- Your objective
All pictures should be dropped, and only the lines from the top of the entries below through the line containing "filter: none ->" repeated exactly, both ends included.
(Records provided Opens)
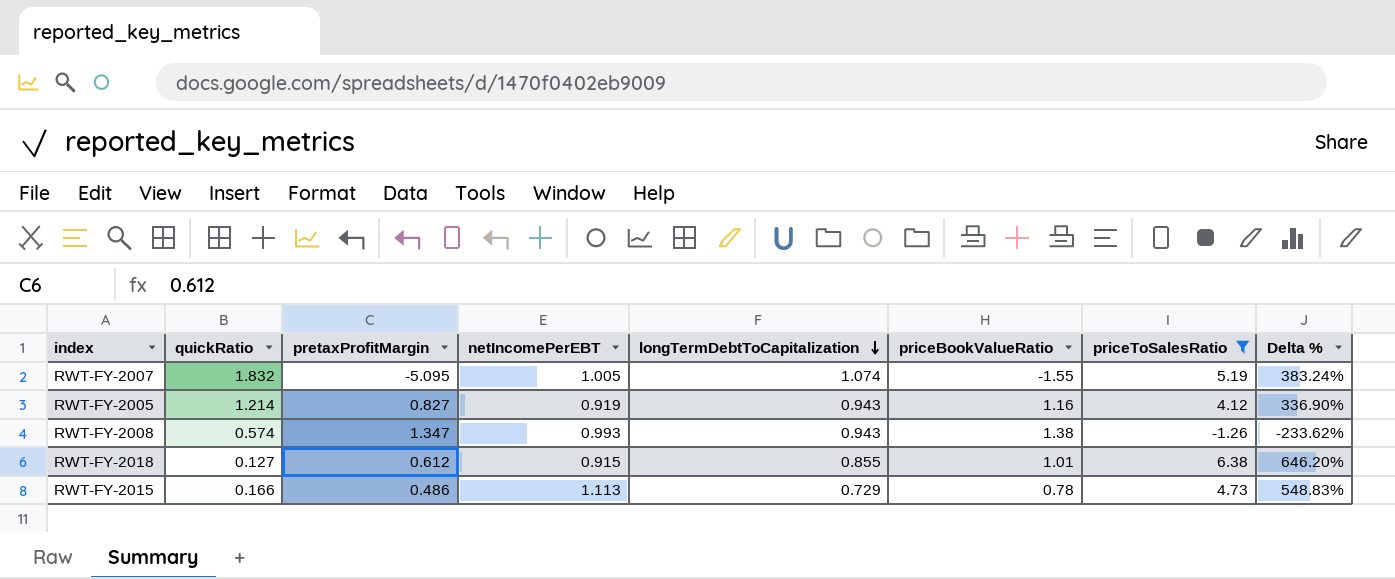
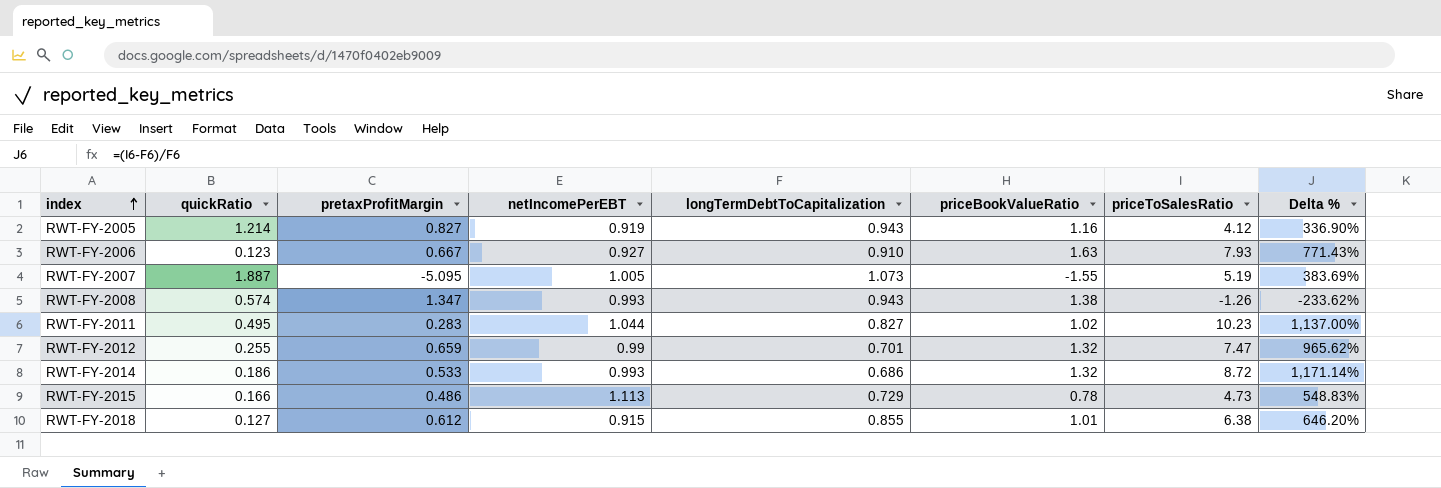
filter: priceToSalesRatio <= 6.38 -> none
row order: longTermDebtToCapitalization descending -> index ascending
RWT-FY-2007 | quickRatio: 1.832 -> 1.887
RWT-FY-2007 | longTermDebtToCapitalization: 1.074 -> 1.073
RWT-FY-2007 | Delta %: 383.24% -> 383.69%

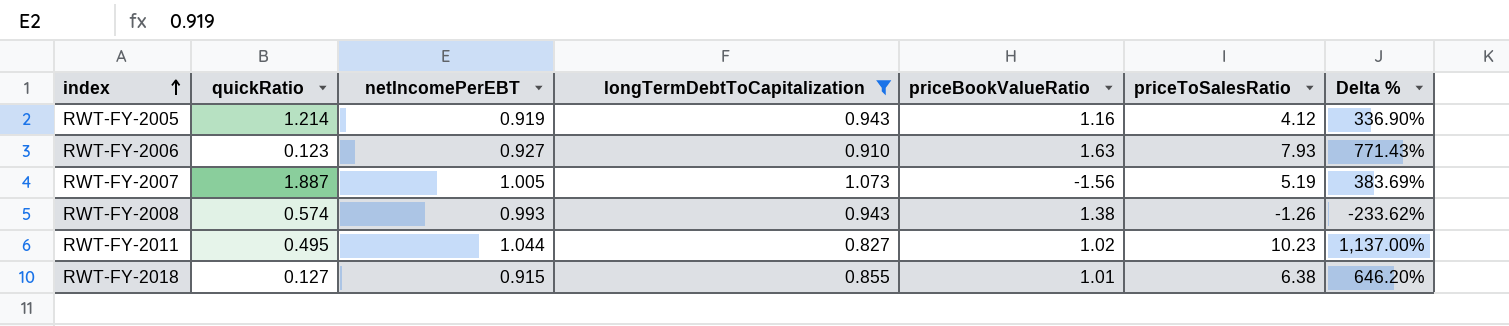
filter: none -> longTermDebtToCapitalization >= 0.827
column pretaxProfitMargin | position: 3 -> none
RWT-FY-2007 | priceBookValueRatio: -1.55 -> -1.56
(Records provided Closes)
- Response to this task
filter: priceToSalesRatio <= 6.38 -> none
row order: longTermDebtToCapitalization descending -> index ascending
RWT-FY-2007 | quickRatio: 1.832 -> 1.887
RWT-FY-2007 | longTermDebtToCapitalization: 1.074 -> 1.073
RWT-FY-2007 | Delta %: 383.24% -> 383.69%

filter: none -> longTermDebtToCapitalization >= 0.827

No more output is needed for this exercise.